**** INPUT RECORDS ****

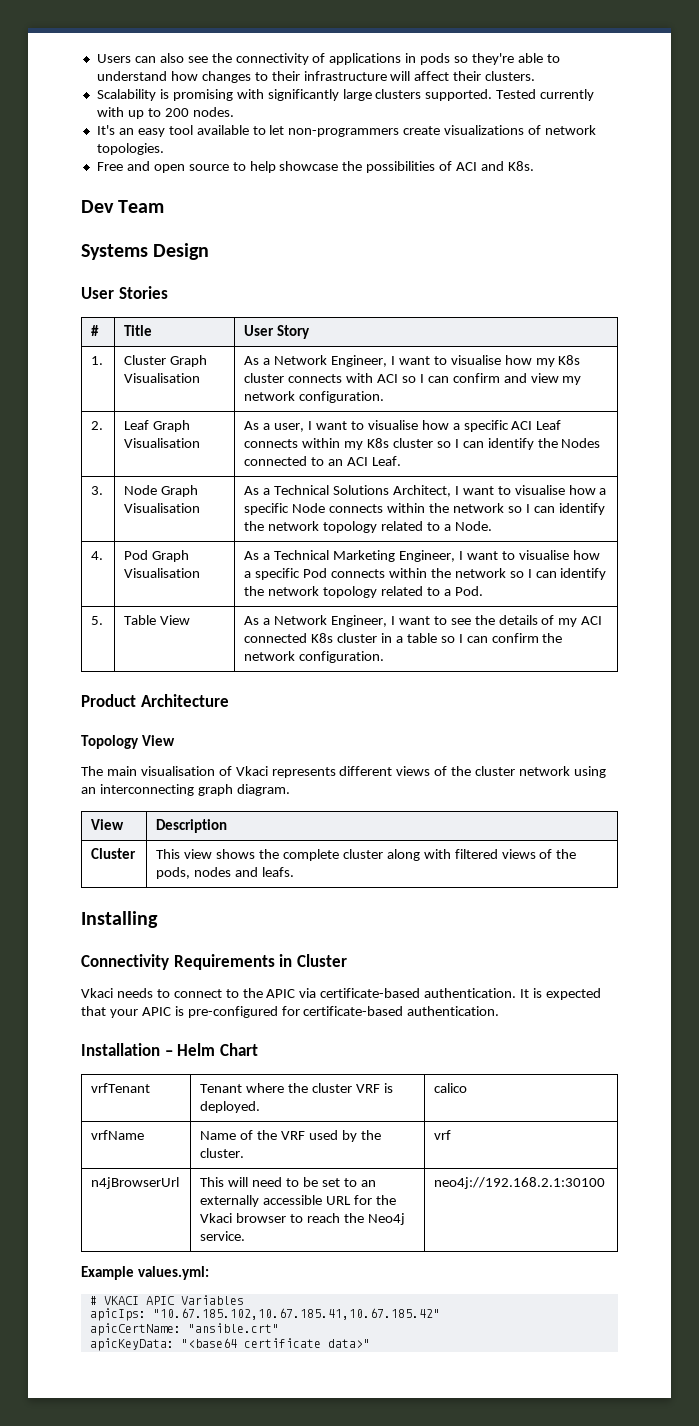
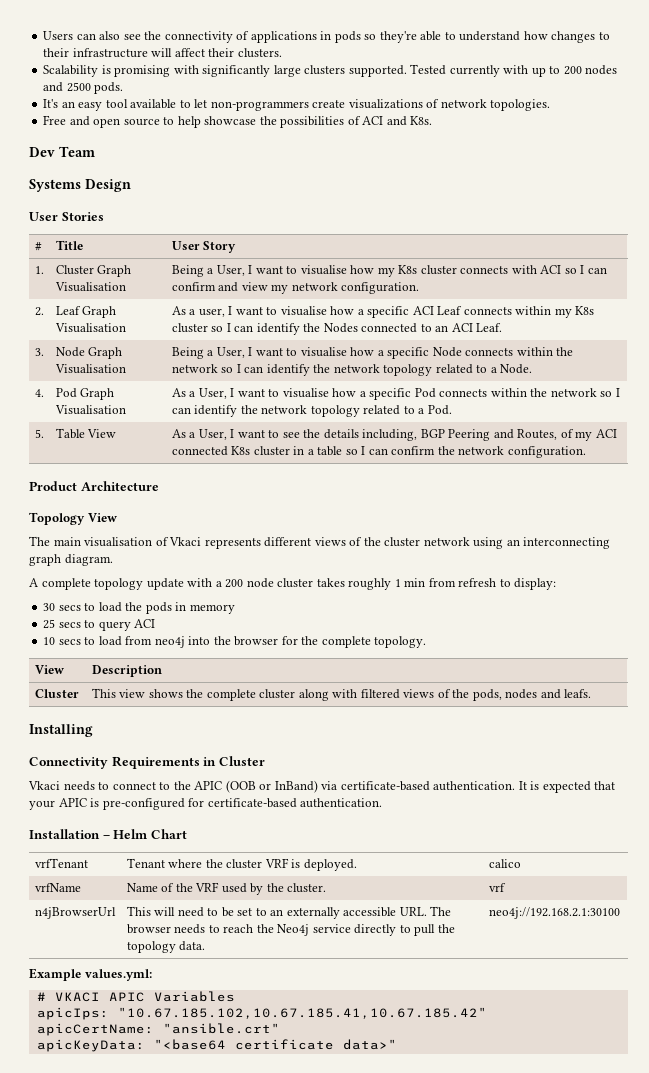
[192,107,234,117] nodes. -> [585,65,618,75] [43,82,124,94] nodes and 2500 pods.
[244,355,388,367] As a Network Engineer, -> [171,265,245,277] Being a User,
[244,485,451,497] As a Technical Solutions Architect, -> [171,347,245,359] Being a User,
[274,550,455,562] Technical Marketing Engineer, -> [198,388,227,399] User,
[274,615,388,627] Network Engineer, -> [198,429,227,440] User,
(538, 620) none -> [362,429,558,441] including, BGP Peering and Routes,
(290, 790) none -> [29,578,557,590] [43,602,235,614] [43,619,156,631] [43,636,427,648] // A complete topology update with a 200 node cluster takes roughly 1 min from refresh to display: // 30 secs to load the pods in memory // 25 secs to query ACI // 10 secs to load from neo4j into the browser for the complete topology.
(296, 993) none -> [225,780,318,793] (OOB or InBand)
[326,1195,396,1205] [200,1213,405,1225] [200,1231,246,1241] URL for the Vkaci browser to reach the Neo4j service. -> [399,906,452,916] [126,924,455,936] [126,941,206,953] URL. The browser needs to reach the Neo4j service directly to pull the topology data.

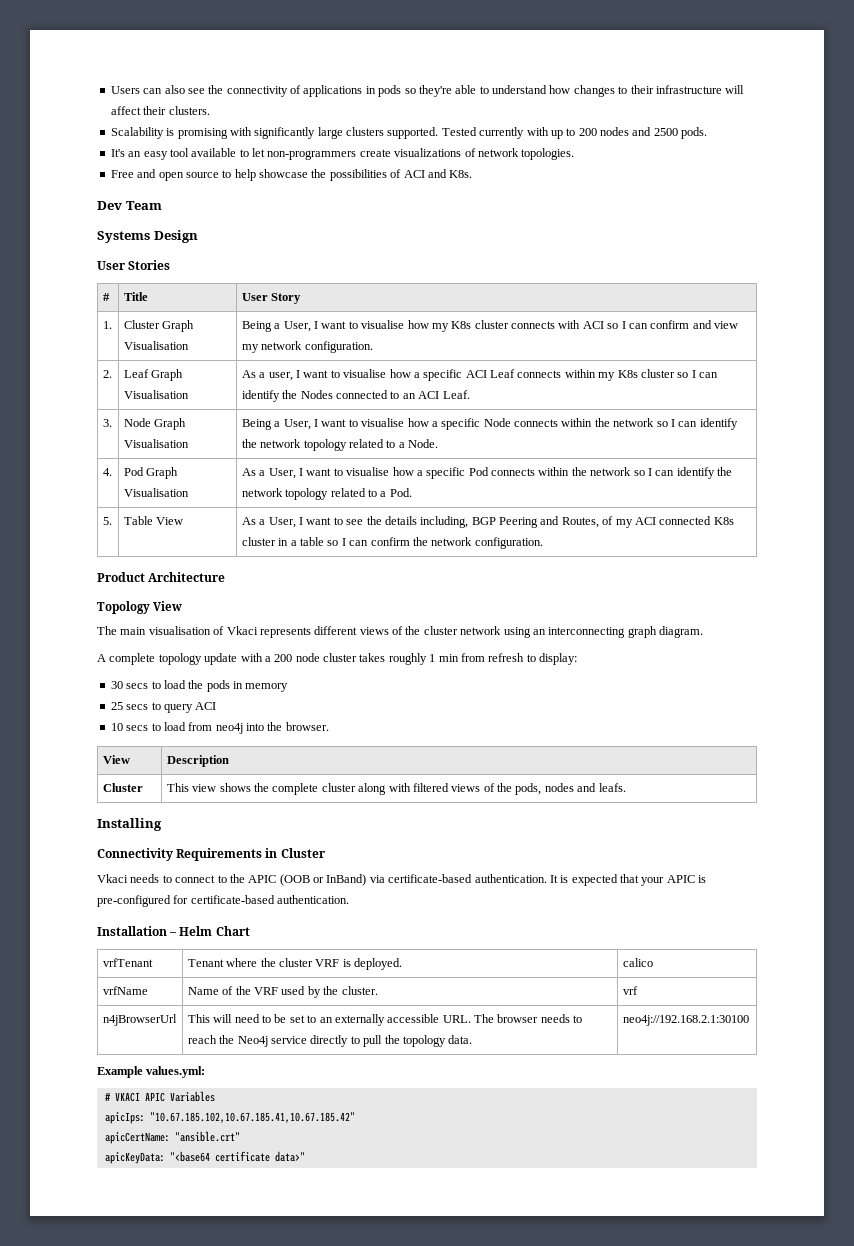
[234,636,427,648] browser for the complete topology. -> [285,722,329,731] browser.

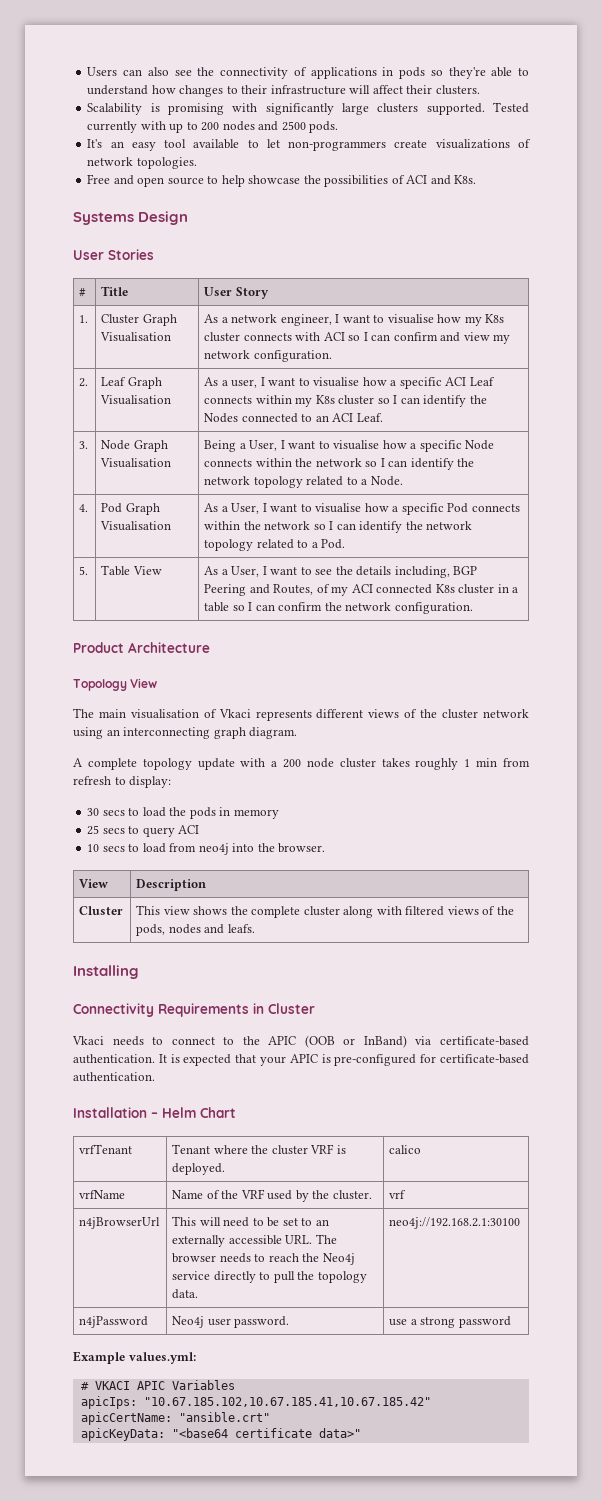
[97,201,162,210] // Dev Team -> (477, 179) none
[241,321,311,332] Being a User, -> [204,314,332,326] As a network engineer,
(749, 1020) none -> [79,1316,149,1328] [172,1316,290,1328] [389,1316,511,1328] // n4jPassword | Neo4j user password. | use a strong password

****

▶ [EXERCISE DESCRIPTION]
Repeat every line of the data above exactly, but drop the pictures.

▶ [EXERCISE OUTPUT]
[192,107,234,117] nodes. -> [585,65,618,75] [43,82,124,94] nodes and 2500 pods.
[244,355,388,367] As a Network Engineer, -> [171,265,245,277] Being a User,
[244,485,451,497] As a Technical Solutions Architect, -> [171,347,245,359] Being a User,
[274,550,455,562] Technical Marketing Engineer, -> [198,388,227,399] User,
[274,615,388,627] Network Engineer, -> [198,429,227,440] User,
(538, 620) none -> [362,429,558,441] including, BGP Peering and Routes,
(290, 790) none -> [29,578,557,590] [43,602,235,614] [43,619,156,631] [43,636,427,648] // A complete topology update with a 200 node cluster takes roughly 1 min from refresh to display: // 30 secs to load the pods in memory // 25 secs to query ACI // 10 secs to load from neo4j into the browser for the complete topology.
(296, 993) none -> [225,780,318,793] (OOB or InBand)
[326,1195,396,1205] [200,1213,405,1225] [200,1231,246,1241] URL for the Vkaci browser to reach the Neo4j service. -> [399,906,452,916] [126,924,455,936] [126,941,206,953] URL. The browser needs to reach the Neo4j service directly to pull the topology data.

[234,636,427,648] browser for the complete topology. -> [285,722,329,731] browser.

[97,201,162,210] // Dev Team -> (477, 179) none
[241,321,311,332] Being a User, -> [204,314,332,326] As a network engineer,
(749, 1020) none -> [79,1316,149,1328] [172,1316,290,1328] [389,1316,511,1328] // n4jPassword | Neo4j user password. | use a strong password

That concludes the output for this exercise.